*** Opening of RECORDS FOR THE EXERCISE ***

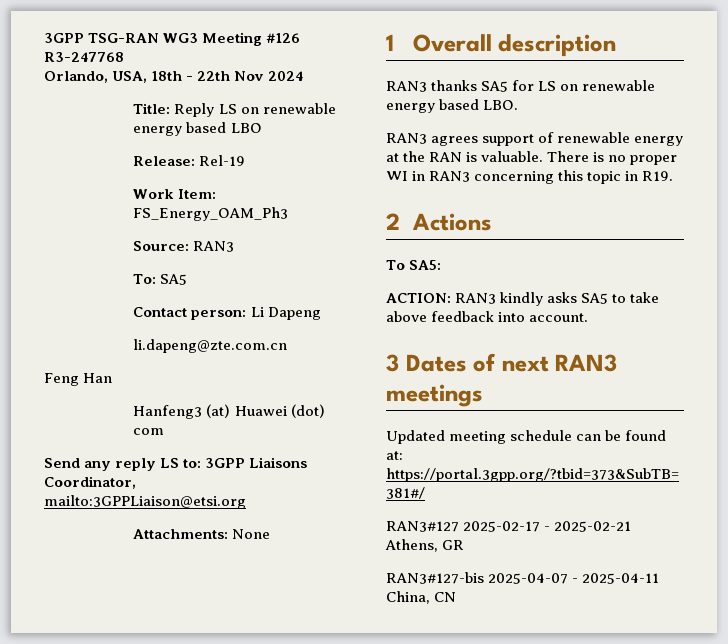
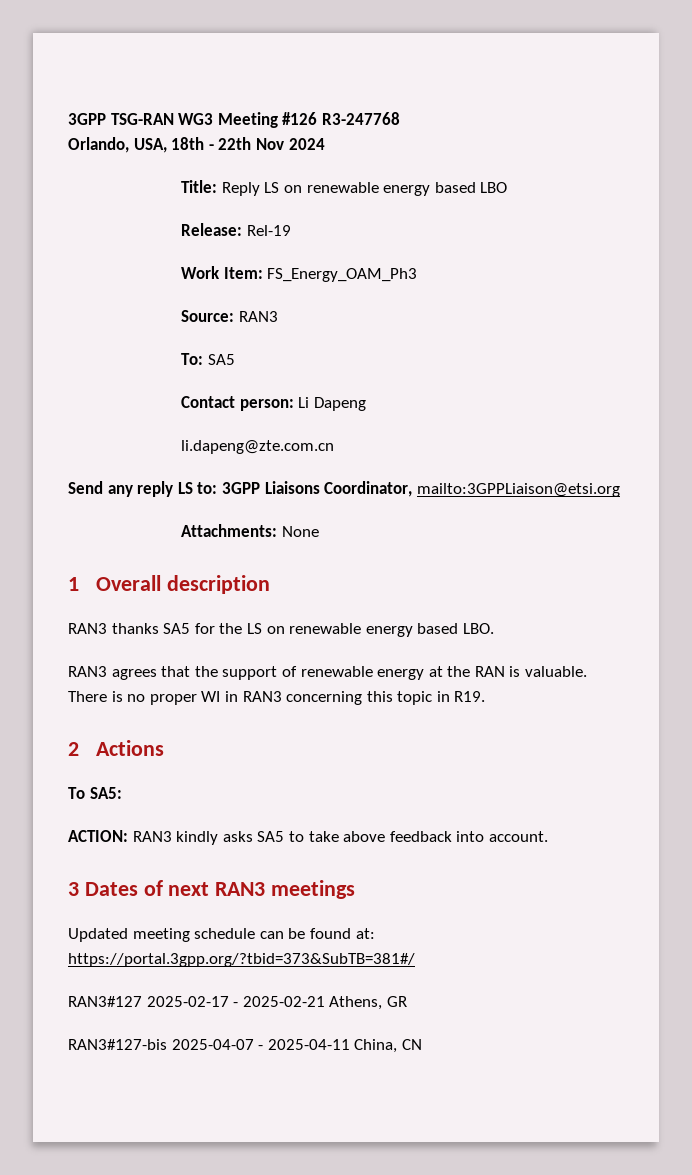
- Feng Han
- Hanfeng3 (at) Huawei (dot) com
- RAN3 thanks SA5 for LS on renewable energy based LBO.
+ RAN3 thanks SA5 for the LS on renewable energy based LBO.
- RAN3 agrees support of renewable energy at the RAN is valuable.
+ RAN3 agrees that the support of renewable energy at the RAN is valuable.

*** Close of RECORDS FOR THE EXERCISE ***

Produce the data again character for character, with the images left out.

## FINISHED TASK:
- Feng Han
- Hanfeng3 (at) Huawei (dot) com
- RAN3 thanks SA5 for LS on renewable energy based LBO.
+ RAN3 thanks SA5 for the LS on renewable energy based LBO.
- RAN3 agrees support of renewable energy at the RAN is valuable.
+ RAN3 agrees that the support of renewable energy at the RAN is valuable.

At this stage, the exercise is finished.